Dorothea Lange is an important person to photography because she

was one of the early documentarian photographers and she helped

influence the genre. Her work helped to humanize the struggles of people

during the Great Depression.

Dorothea Lange was born May 26, 1895 in Hoboken, New Jersey to

Joan Lange Nutzhorn and Henry Martin Nutzhorn, and she had one sibling

named Martin Lange. When she was 7 she contracted polio which left her

right leg and foot disfigured. She said her experience with polio “Formed,

guided, instructed, helped, and humiliated her.” Later in her life she worked

with photographers who gave her tips and taught her different techniques

that she would later use in her photos. She opened her own portrait studio

in 1918, and Married Maynard Dixon with whom she had 2 sons. After the

Great Depression hit she became unhappy with portrait work and decided

to go to the streets of San Francisco and looked for new techniques and

experimented with different elements of her photos.

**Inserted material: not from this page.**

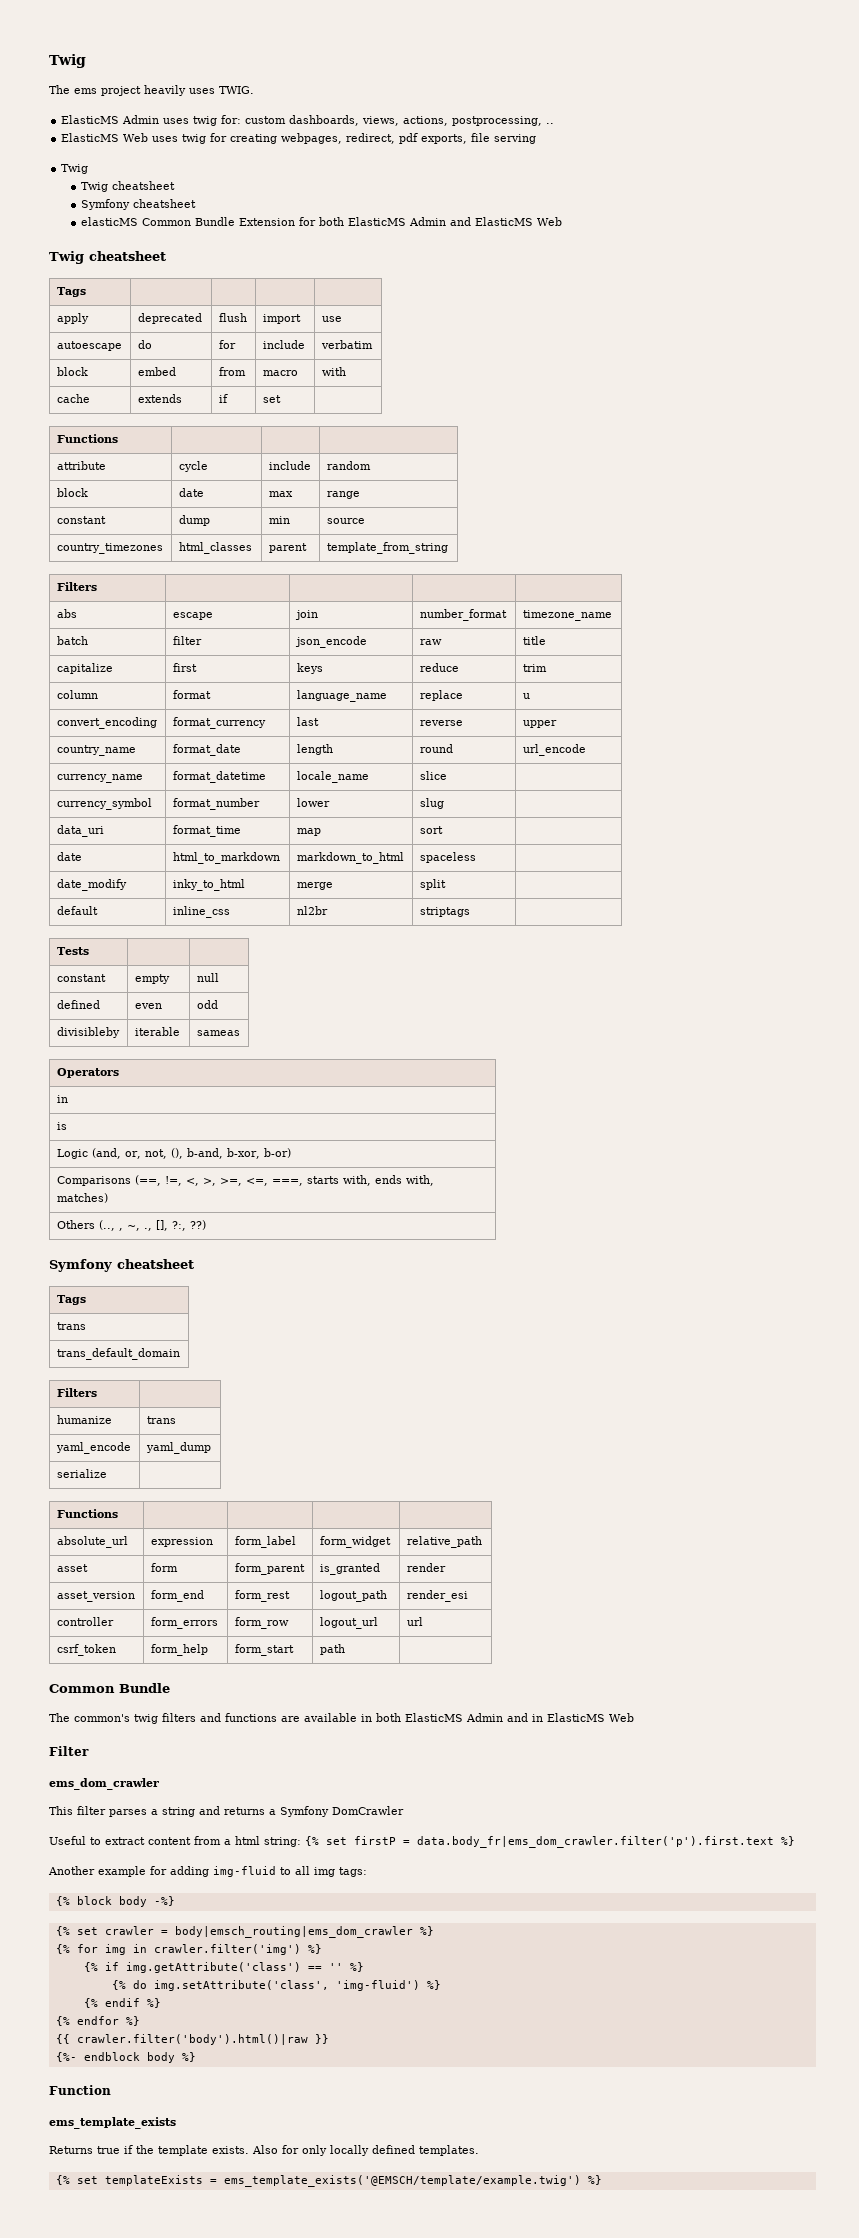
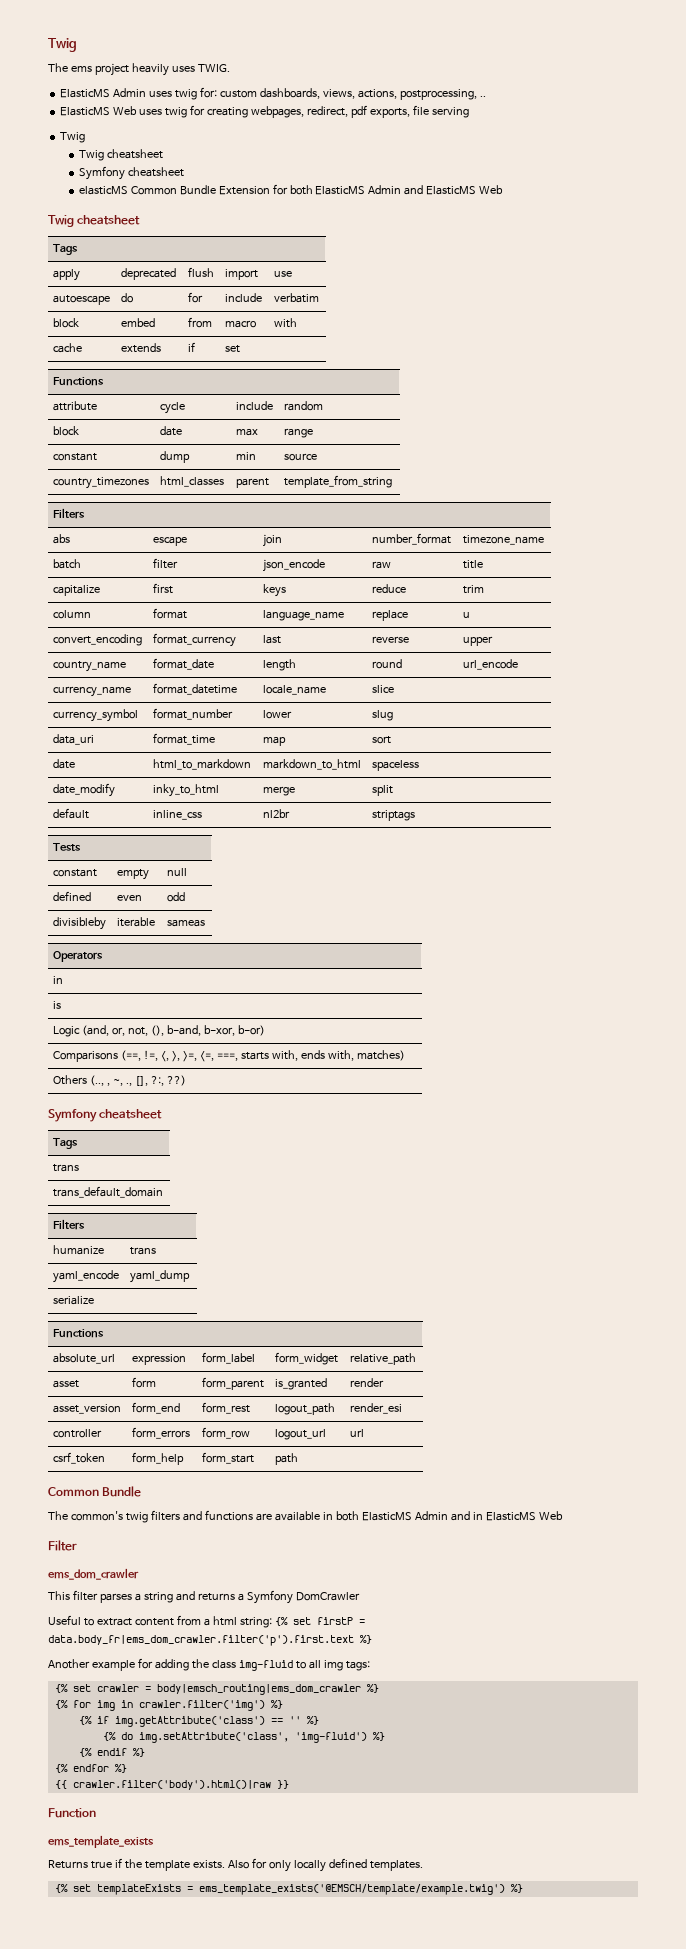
- Another example for adding img-fluid to all img tags:
+ Another example for adding the class img-fluid to all img tags:
- {% block body -%}
- {%- endblock body %}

Later in 1935, Lange was asked to become a photographer for the

FSA on a research project led by Paul Taylor who would later become her

second husband. When she took the photos she ended up using

techniques similar to the style used back in her studio to make the photos
look personal and intimate, and to capture the subject and their story. This

style of photography would develop into Lange’s signature style.


I chose these photos because they showcase Dorothea Lange’s

signature style in capturing the subject and their surroundings and showing

their struggles in a humanizing way.